For the listing that follows, give again exactly the lines from the one with "[99,922,162,938] Docker ->" to the one with "(492, 1013) none", including both.

(GIVEN ENTRIES Opens)

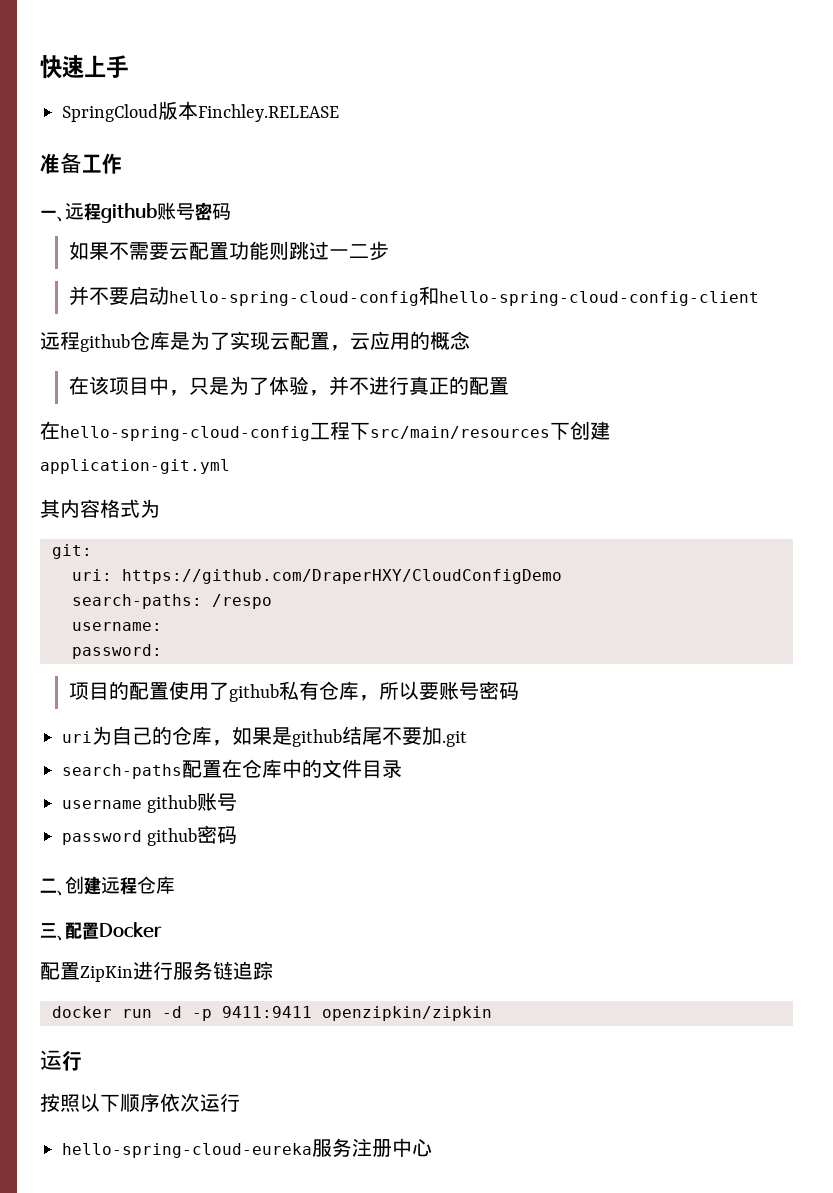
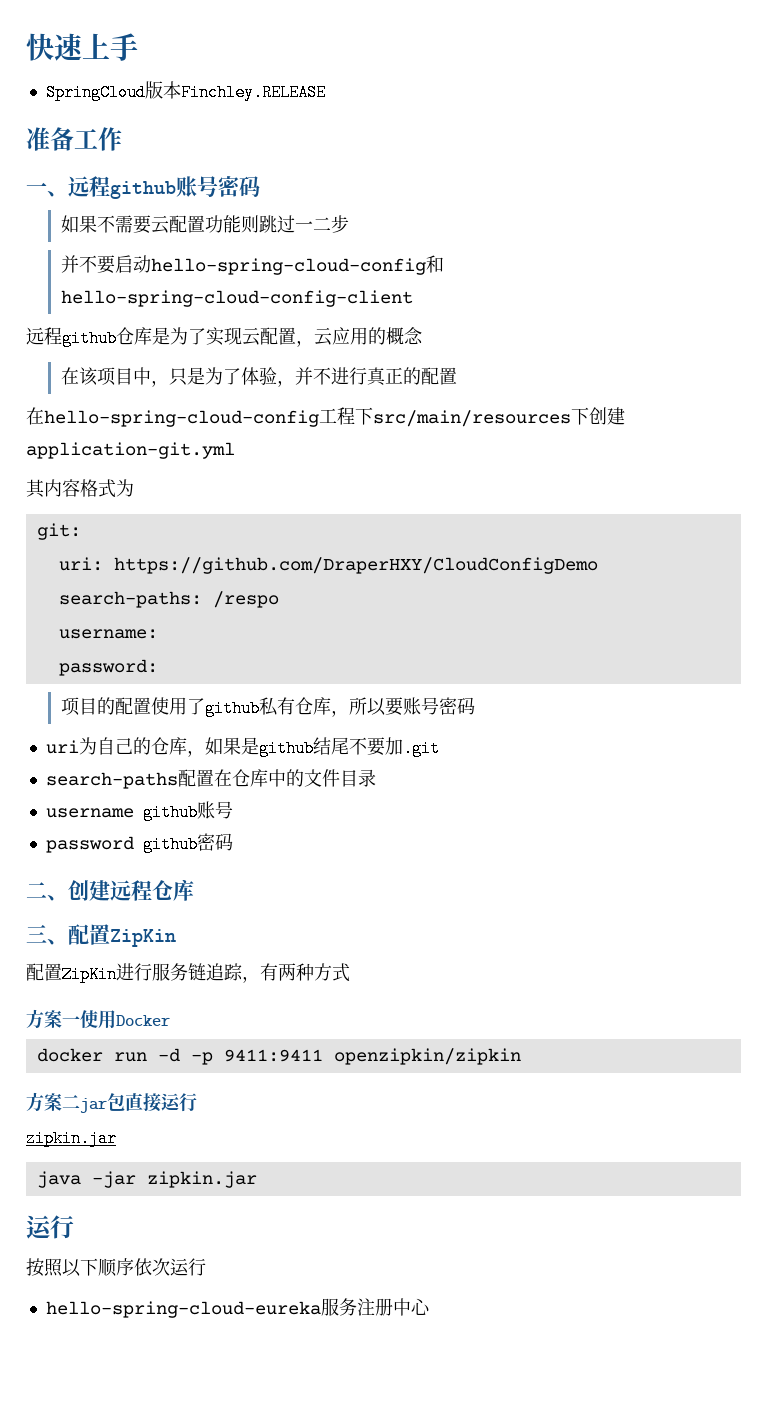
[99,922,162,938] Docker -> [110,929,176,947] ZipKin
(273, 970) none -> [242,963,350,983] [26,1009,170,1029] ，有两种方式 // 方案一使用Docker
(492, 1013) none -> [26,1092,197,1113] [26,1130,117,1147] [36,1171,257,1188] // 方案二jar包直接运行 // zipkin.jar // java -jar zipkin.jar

(GIVEN ENTRIES Closes)
(GIVEN ENTRIES Opens)

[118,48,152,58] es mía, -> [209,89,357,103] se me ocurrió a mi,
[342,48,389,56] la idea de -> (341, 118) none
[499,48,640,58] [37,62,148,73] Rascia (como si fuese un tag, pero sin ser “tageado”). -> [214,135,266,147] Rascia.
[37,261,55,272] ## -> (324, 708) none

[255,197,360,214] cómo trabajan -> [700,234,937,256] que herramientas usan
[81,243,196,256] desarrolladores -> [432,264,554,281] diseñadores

(GIVEN ENTRIES Closes)

- _FINISHED EXERCISE_
[99,922,162,938] Docker -> [110,929,176,947] ZipKin
(273, 970) none -> [242,963,350,983] [26,1009,170,1029] ，有两种方式 // 方案一使用Docker
(492, 1013) none -> [26,1092,197,1113] [26,1130,117,1147] [36,1171,257,1188] // 方案二jar包直接运行 // zipkin.jar // java -jar zipkin.jar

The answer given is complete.